DATASET:

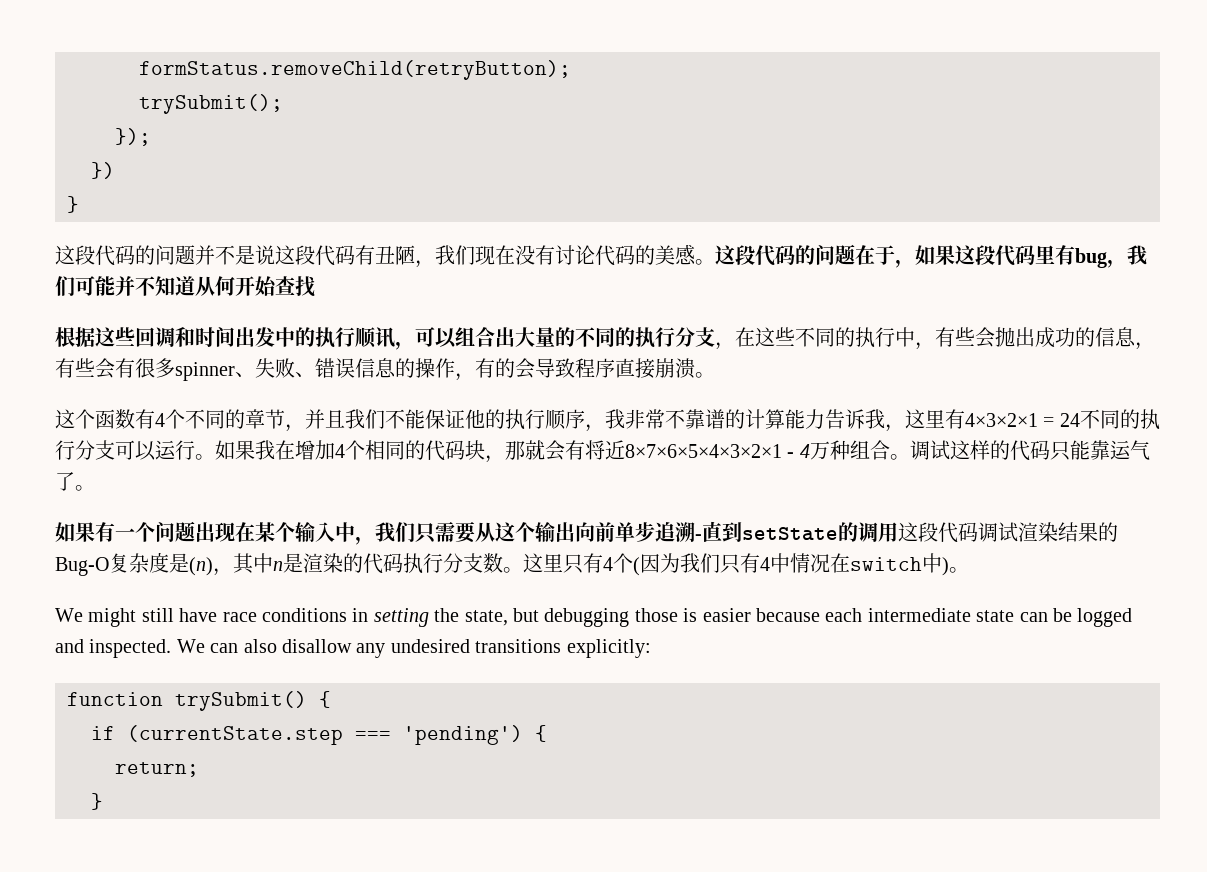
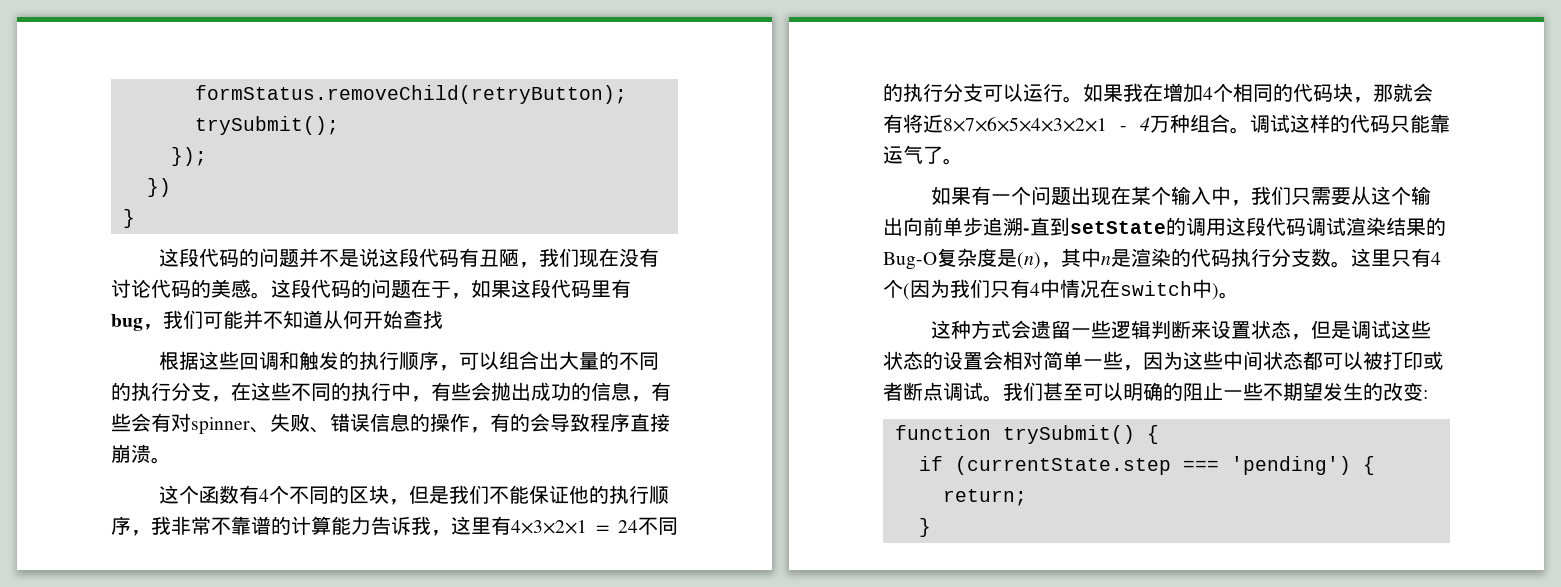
- 根据这些回调和时间出发中的执行顺讯，可以组合出大量的不同的执行分支，在这些不同的执行中，有些会抛出成功的信息，有些会有很多spinner、失败、错误信息的操作，有的会导致程序直接崩溃。
+ 根据这些回调和触发的执行顺序，可以组合出大量的不同的执行分支，在这些不同的执行中，有些会抛出成功的信息，有些会有对spinner、失败、错误信息的操作，有的会导致程序直接崩溃。
- 这个函数有4个不同的章节，并且我们不能保证他的执行顺序，我非常不靠谱的计算能力告诉我，这里有4×3×2×1 = 24不同的执行分支可以运行。
+ 这个函数有4个不同的区块，但是我们不能保证他的执行顺序，我非常不靠谱的计算能力告诉我，这里有4×3×2×1 = 24不同的执行分支可以运行。
- We might still have race conditions in setting the state, but debugging those is easier because each intermediate state can be logged and inspected. We can also disallow any undesired transitions explicitly:
+ 这种方式会遗留一些逻辑判断来设置状态，但是调试这些状态的设置会相对简单一些，因为这些中间状态都可以被打印或者断点调试。我们甚至可以明确的阻止一些不期望发生的改变:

WORK TO COMPLETE:
Write out each entry exactly as given, but skip the pictures.

SOLUTION:
- 根据这些回调和时间出发中的执行顺讯，可以组合出大量的不同的执行分支，在这些不同的执行中，有些会抛出成功的信息，有些会有很多spinner、失败、错误信息的操作，有的会导致程序直接崩溃。
+ 根据这些回调和触发的执行顺序，可以组合出大量的不同的执行分支，在这些不同的执行中，有些会抛出成功的信息，有些会有对spinner、失败、错误信息的操作，有的会导致程序直接崩溃。
- 这个函数有4个不同的章节，并且我们不能保证他的执行顺序，我非常不靠谱的计算能力告诉我，这里有4×3×2×1 = 24不同的执行分支可以运行。
+ 这个函数有4个不同的区块，但是我们不能保证他的执行顺序，我非常不靠谱的计算能力告诉我，这里有4×3×2×1 = 24不同的执行分支可以运行。
- We might still have race conditions in setting the state, but debugging those is easier because each intermediate state can be logged and inspected. We can also disallow any undesired transitions explicitly:
+ 这种方式会遗留一些逻辑判断来设置状态，但是调试这些状态的设置会相对简单一些，因为这些中间状态都可以被打印或者断点调试。我们甚至可以明确的阻止一些不期望发生的改变:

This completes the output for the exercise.